Philip "Phil" R. Scheier
323 Bomb Group, 456th Bomb Squadron
On a quiet evening here in the Pacific Northwest am exploring hidden possibilities with my computer, and came across this pix, buried in one of the programs of my original Shirley Bee crew at Myrtle Beach, S.C. Pilot Luke Hargroves is on the ground, and us elite enlisted men are standing up...naturally. Those were the day of the single-stick early B-26s, as you recall so well. So, only one pilot. If you have trouble with the names, let me know.
AT EASE: A photography friend who transformed an old creased wallet photo of
the original crew of Shirley Bee (picture above), taken in 1943 at Myrtle Beach, S.C., into a fine black and white, went a step further on his own, and colorized the photo. He presented it to me for Veterans Day., So I am passing it along to my old squadron mates, whether u want it or not. Kneeling, front, left, is my pilot Luke Hargroves. On his left is Bill Wolfendon, navigator-bombardier (when we had the single control model). Standing, left to right, Engineer Gunner Doug Bowell, Radio Op-Gunner Phil Scheier, and our Tail Gunner Jimmy Myer. All the best.
Reply to Professor Johnson
Dear Prof. Johnson:
Just received from B26.com, our own unofficial central meeting site for all things relating to the B26 Martin Marauder operations in WWII, the query on my European meeting with Ernie Pyle in May, 1943.
I think your project on Ernie Pyle, and your affiliation with his home university in Indiana, is a tremendous move.
Even as I write this email, I am looking at a photo of Ernie Pyle on my office wall, taken at my base at Earl's Colne in England, some three or four weeks prior to D-Day, in early May, 1943. Ernie is in the center of the photo. I am on the left talking with him, and another combat crew members, the late John F. Siebert of Charlestown, MA, is on the right.
First, must reiterate that Ernie Pyle was positively the bravest guy in the ETO. He shared all the risks of the fighting men on the ground, and flew with my squadron on several missions. His folding wooden cot was placed alongside my own more luxurious two-deck metal bunk. It was my responsibility, as his request, to make sure I awakened him when we were up very early for a mission. If u wish, I recall one day where I couldn't find him in his bunk one early morning to prepare for a mission, ran to he latrine to see if he was OK, and up. No Ernie. Then back to his cot, bending down closely, this time. Barely extending above the drawn-up blanket, was the top of his GI knitted hat. Ernie was so slight, he virtually disappeared. So I shook him, warning it was getting on. We still had to eat, go to the briefing, get dressed in flying gear, and get transported out to our planes, all in the dark.
I was also a newspaper writer prior to service, continuing with some writing of humorous terse verse while I was flying. Much of this terse verse appeared in the daily Stars & Stripes, and the weekly Yank. So Ernie and I hit it off immediately. Once off the daily loading list for missions, a bunch of us would head into town for some primitive pub crawling.

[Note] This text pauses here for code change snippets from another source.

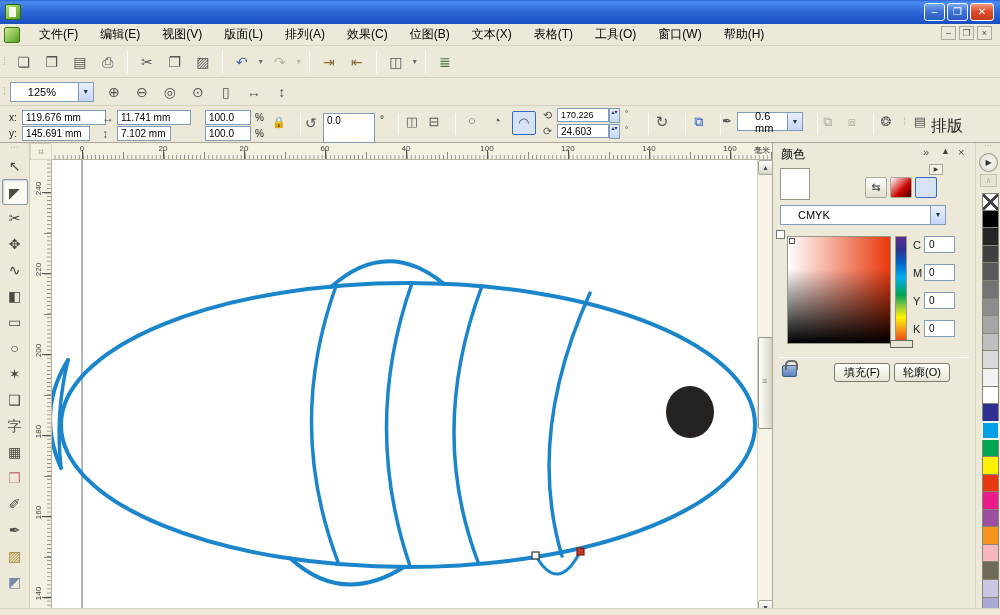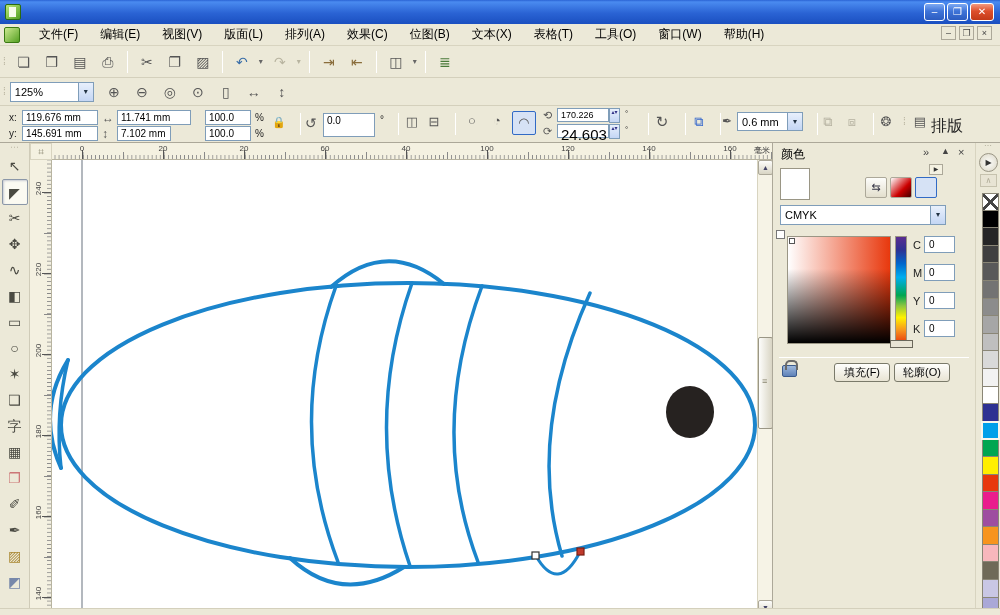--- a/index.html
+++ b/index.html
@@ -34,21 +34,21 @@
   
   .tbrow { left:0; width:1000px; background:#ece9d8; border-bottom:1px solid #d4d0bc; display:flex; align-items:center; }
   #stdbar { top:46px; height:32px; }
   #zoombar { top:78px; height:28px; }
   .draghandle { color:#b8b4a0; font-size:10px; letter-spacing:-1px; margin:0 5px 0 3px; }
   .tbtn { width:24px; height:24px; margin:0 2px; text-align:center; line-height:24px; font-size:14px; color:#555; }
   .tbtn.colored { color:#8a6d3b; }
   .tsep { width:1px; height:22px; background:#c9c5b2; border-right:1px solid #fff; margin:0 5px; }
   .ddarrow { font-size:8px; color:#666; width:10px; text-align:center; }
   .combo { height:20px; background:#fff; border:1px solid #7f9db9; display:flex; align-items:center; font-size:11px; }
-  .combo .cval { flex:1; padding-left:4px; }
+  .combo .cval { flex:1; padding-left:17px; }
   .combo .cbtn { width:15px; height:100%; border-left:1px solid #7f9db9; text-align:center; font-size:8px; color:#234;
     background:linear-gradient(#e8f0fc,#c4d6f4); line-height:18px; }
 
   
   #propbar { left:0; top:106px; width:1000px; height:37px; background:#ece9d8; border-bottom:1px solid #aca899; }
   .pfield { position:absolute; background:#fff; border:1px solid #7f9db9; font-size:10px; padding:1px 3px; height:15px; }
   .plabel { position:absolute; font-size:10px; color:#222; }
   .picon { position:absolute; font-size:12px; color:#555; text-align:center; }
   .picon.gray { color:#b5b1a0; }
   .pbtn { position:absolute; width:20px; height:20px; text-align:center; line-height:18px; font-size:13px; color:#555; }
@@ -209,55 +209,55 @@
   <span class="tbtn">⊖</span>
   <span class="tbtn">◎</span>
   <span class="tbtn">⊙</span>
   <span class="tbtn">▯</span>
   <span class="tbtn">↔</span>
   <span class="tbtn">↕</span>
 </div>
 
 <div class="abs" id="propbar">
   <span class="plabel" style="left:9px;top:6px">x:</span>
-  <span class="pfield" style="left:22px;top:4px;width:76px">119.676 mm</span>
+  <span class="pfield" style="left:22px;top:4px;width:84px">119.676 mm</span>
   <span class="plabel" style="left:9px;top:22px">y:</span>
-  <span class="pfield" style="left:22px;top:20px;width:76px">145.691 mm</span>
+  <span class="pfield" style="left:22px;top:20px;width:68px">145.691 mm</span>
 
   <span class="picon" style="left:102px;top:5px">↔</span>
   <span class="pfield" style="left:117px;top:4px;width:74px">11.741 mm</span>
   <span class="picon" style="left:102px;top:21px">↕</span>
   <span class="pfield" style="left:117px;top:20px;width:54px">7.102 mm</span>
 
   <span class="pfield" style="left:205px;top:4px;width:46px">100.0</span>
   <span class="plabel" style="left:255px;top:6px">%</span>
   <span class="pfield" style="left:205px;top:20px;width:46px">100.0</span>
   <span class="plabel" style="left:255px;top:22px">%</span>
   <span class="picon" style="left:272px;top:10px;font-size:11px;color:#8a2">🔒</span>
 
   <span class="tsep abs" style="left:295px;top:7px"></span>
   <span class="picon" style="left:305px;top:9px;font-size:14px">↺</span>
-  <span class="pfield" style="left:323px;top:7px;width:52px;height:24px">0.0</span>
+  <span class="pfield" style="left:323px;top:7px;width:52px;height:30px">0.0</span>
   <span class="plabel" style="left:380px;top:8px">°</span>
 
   <span class="tsep abs" style="left:393px;top:7px"></span>
   <span class="pbtn" style="left:402px;top:7px">◫</span>
   <span class="pbtn" style="left:424px;top:7px">⊟</span>
 
   <span class="tsep abs" style="left:450px;top:7px"></span>
   <span class="pbtn" style="left:462px;top:6px">○</span>
   <span class="pbtn" style="left:487px;top:6px">◔</span>
   <span class="pbtn pressed" style="left:512px;top:5px;width:24px;height:24px;line-height:22px">◠</span>
 
   <span class="picon" style="left:543px;top:3px;font-size:11px">⟲</span>
   <span class="pfield" style="left:557px;top:2px;width:52px;height:14px;font-size:9px">170.226</span>
   <span class="spin" style="left:609px;top:2px">▴▾</span>
   <span class="plabel" style="left:625px;top:3px;font-size:8px">°</span>
   <span class="picon" style="left:543px;top:19px;font-size:11px">⟳</span>
-  <span class="pfield" style="left:557px;top:18px;width:52px;height:14px;font-size:15px">24.603</span>
+  <span class="pfield" style="left:557px;top:18px;width:52px;height:14px;font-size:10px">24.603</span>
   <span class="spin" style="left:609px;top:18px">▴▾</span>
   <span class="plabel" style="left:625px;top:19px;font-size:8px">°</span>
 
   <span class="tsep abs" style="left:643px;top:7px"></span>
   <span class="pbtn" style="left:652px;top:7px;font-size:15px">↻</span>
   <span class="tsep abs" style="left:680px;top:7px"></span>
   <span class="pbtn" style="left:689px;top:7px;color:#36c">⧉</span>
   <span class="tsep abs" style="left:715px;top:7px"></span>
   <span class="picon" style="left:722px;top:8px">✒</span>
   <span class="combo abs" style="left:737px;top:6px;width:66px;height:19px">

Several years ago visiting in Hawaii, my wife and I stood before Ernie's grave in homage to certainly one of the bravest men I ever met. Earlier, while driving from my then home in Greater Boston, where I was editor of three small-city daily newspapers, I took a side trip to his hometown, and to try and find his old home.
For the record: Ernie kindly included me in his best-seller, Brave Men.
One day in early May, 1943, which also marked my full year in overseas combat, while Ernie was on the base, the loudspeakers blared out for Sgt. Scheier to immediately report to headquarters. When I got there, I found Ernie waiting outside. He said he wanted to formally say farewell. He had just received a call from the Eisenhower HQ., to report there at once. He paused, and gave me a knowing look. I half nodded at him, understanding the long anticipated D-Day, was getting very close. He nodded, and shrugged, with a half smile, and held out his hand in farewell. He knew I was then living in New York City.
We made tentative plans to meet there after the war was over. Ernie worked for the Scripps-Howard newspaper syndicate. So no problem in finding him. We shook hands again, he turned and walked away, with one last wave of his hand.
Sadly after Ernie safely survived the European invasion, he felt he owed it to the GIs in the Pacific, to report on them back to the American public. As you know, he was on the little island of Ie Jima, as I recall, with the Americans under attack. He raised his head to look around, and took a sniper's bullet between the eyes.
If I can be of any help on this timely Ernie Pyle book, or if you wish more details etc., or photos, please don't hesitate. Would also appreciate getting news when this will appear in print. Many thanks.
Oh yes. There are a number of other surviving 456th Squadron members still fairly active, and online, who are also included in the book, Brave Men.